Bu sorular "Kim" ile başlar..
Sızdırma haberde bu sorunun yanıtı yoktur.
Başından sonuna okuyun..
"İddia edildi.. İfade edildi.. Söylendi.. Belirlendi.."
Peki ifade eden kim?.. İddia eden kim?.. Söyleyen kim?.. Belirleyen kim?.. Haberde yoktur.. Çünkü "Kim" aslında haberi sızdıran kişidir. Haberde adının geçmesi mümkün değildir.

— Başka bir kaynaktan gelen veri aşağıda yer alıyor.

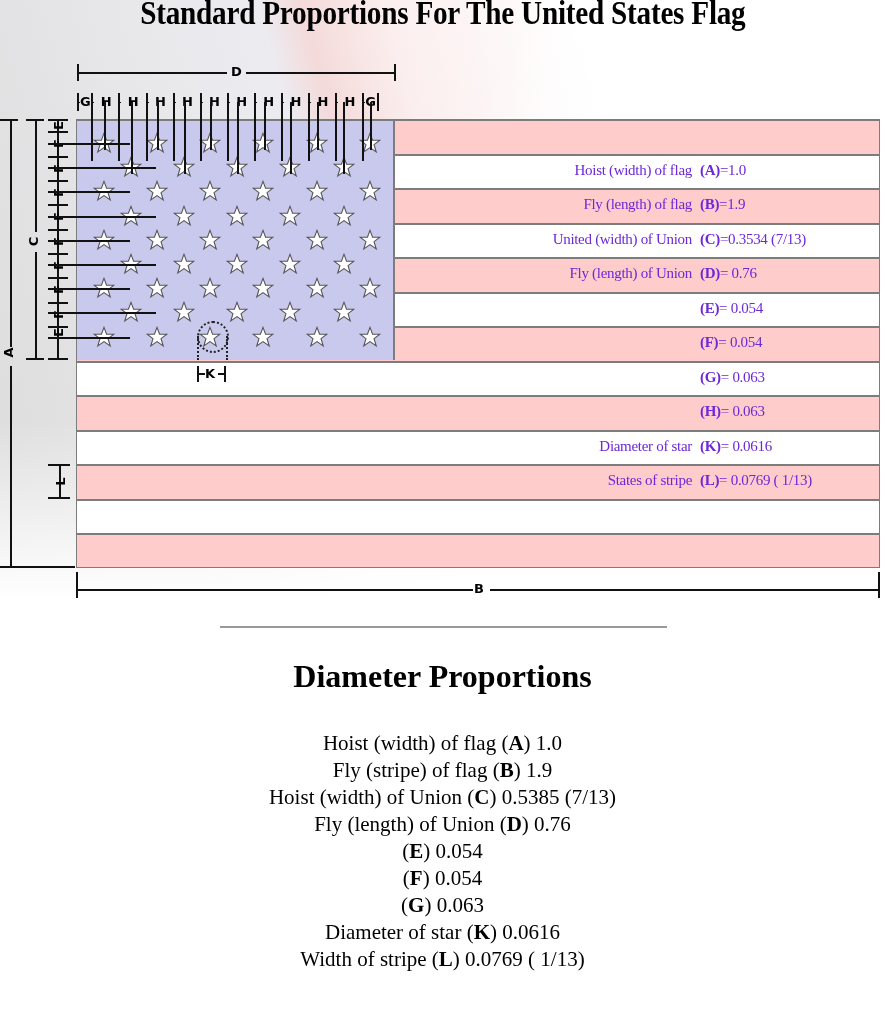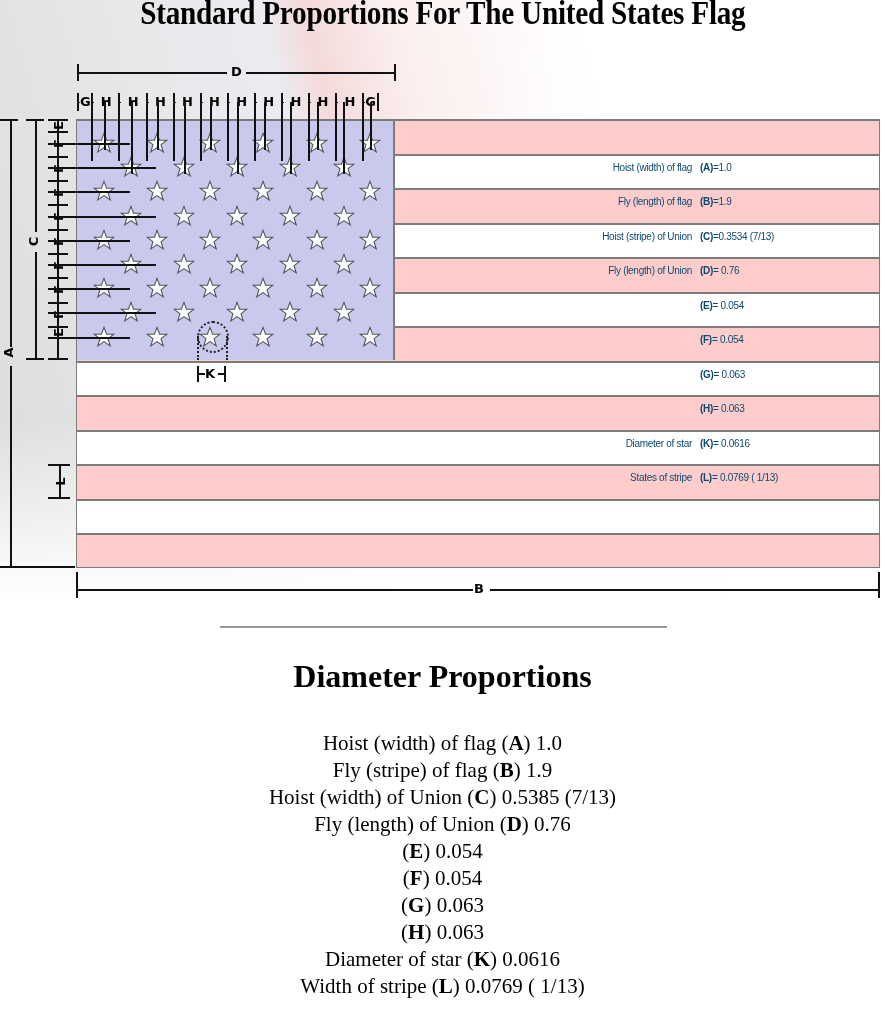--- a/index.html
+++ b/index.html
@@ -17,7 +17,7 @@
   .stripe-white { background:#ffffff; }
   .union { position:absolute; left:77px; top:119px; width:318px; height:241px; background:#c9c9ee; border-right:2px solid #7c7c7c; border-top:2px solid #7c7c7c; box-sizing:border-box; }
   .flag-outline { position:absolute; left:76px; top:119px; width:804px; height:449px; border:1px solid #7c7c7c; box-sizing:border-box; pointer-events:none; }
-  .label { position:absolute; font-family:Liberation Sans, sans-serif; font-size:10px; color:#0c4a6e; white-space:nowrap; letter-spacing:-0.3px; }
+  .label { position:absolute; font-family:Liberation Serif, serif; font-size:15px; color:#6d28d9; white-space:nowrap; letter-spacing:-0.3px; }
   .label b { font-weight:bold; }
   .label .desc { position:absolute; right:calc(100% + 8px); top:0; }
   .dimtext { position:absolute; font-family:"DejaVu Sans", sans-serif; font-weight:bold; font-size:13px; color:#000; background:transparent; }

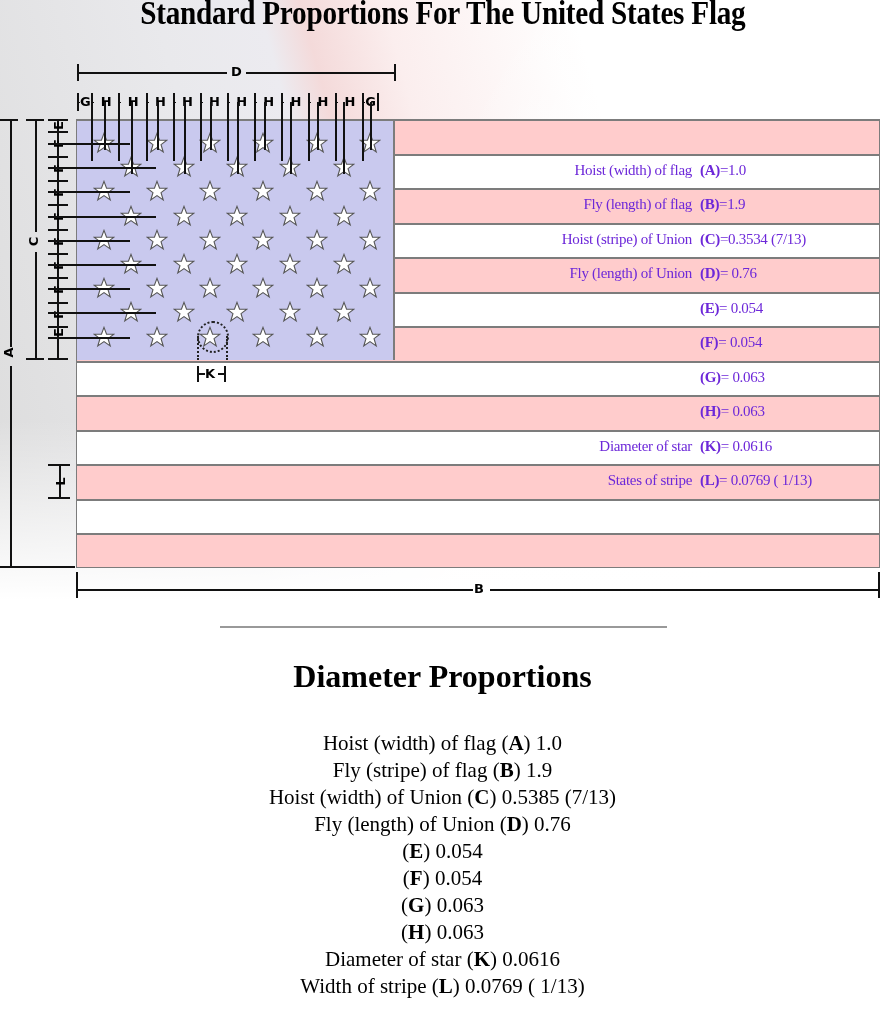--- a/index.html
+++ b/index.html
@@ -319,7 +319,7 @@
 <div id="labels">
     <div class="label" style="left: 700px; top: 161.5px;"><span class="desc">Hoist (width) of flag</span><b>(A)</b><span>=1.0</span></div>
     <div class="label" style="left: 700px; top: 196px;"><span class="desc">Fly (length) of flag</span><b>(B)</b><span>=1.9</span></div>
-    <div class="label" style="left: 700px; top: 230.5px;"><span class="desc">Hoist (stripe) of Union</span><b>(C)</b><span>=0.3534 (7/13)</span></div>
+    <div class="label" style="left: 700px; top: 230.5px;"><span class="desc">United (width) of Union</span><b>(C)</b><span>=0.3534 (7/13)</span></div>
     <div class="label" style="left: 700px; top: 265px;"><span class="desc">Fly (length) of Union</span><b>(D)</b><span>= 0.76</span></div>
     <div class="label" style="left: 700px; top: 299.5px;"><b>(E)</b><span>= 0.054</span></div>
     <div class="label" style="left: 700px; top: 334px;"><b>(F)</b><span>= 0.054</span></div>

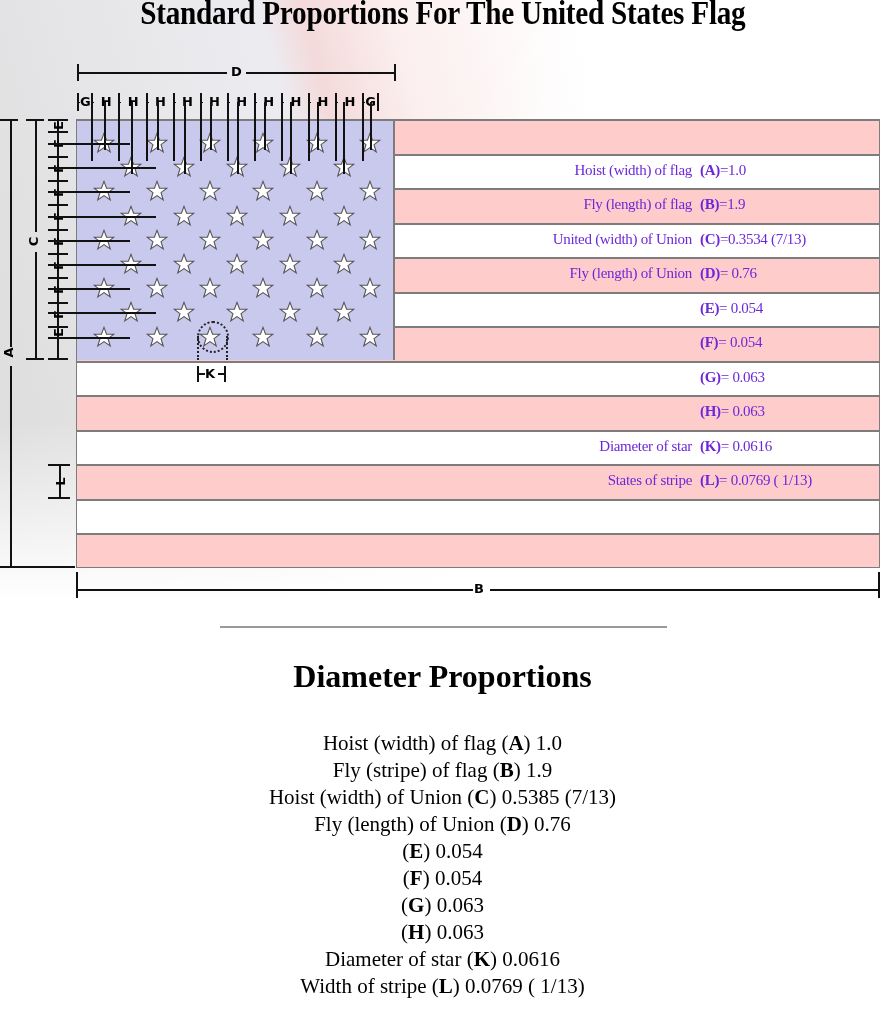--- a/index.html
+++ b/index.html
@@ -339,7 +339,6 @@
     <div><span>(</span><b>E</b><span>) 0.054</span></div>
     <div><span>(</span><b>F</b><span>) 0.054</span></div>
     <div><span>(</span><b>G</b><span>) 0.063</span></div>
-    <div><span>(</span><b>H</b><span>) 0.063</span></div>
     <div><span>Diameter of star (</span><b>K</b><span>) 0.0616</span></div>
     <div><span>Width of stripe (</span><b>L</b><span>) 0.0769 ( 1/13)</span></div>
   </div>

Çünkü devlete ait gizli bilgiyi sızdırmak suçtur..
Şimdi gazeteci, haberi kendisine sızdıranın suç işlediğini bilir.. Bu suçu işlerken bir menfaat beklediğini de bilir.. Dahası, kendisinin ve gazetesinin bu suça ortak ve alet edildiğini de bilir..
O zaman bu haberi yayınlamalı mıdır?..
Ben yayınlamam..
Kafamı kesseler yayınlamam.. Çünkü ne kalemim, ne gazetem başkasının menfaatine ve suçuna alet olamaz.. Olursa saygınlığı, inanırlığı kalmaz.. Biter..
Gazete olarak biter!..
Çok ama çok kutsal bir meslek yapıyoruz..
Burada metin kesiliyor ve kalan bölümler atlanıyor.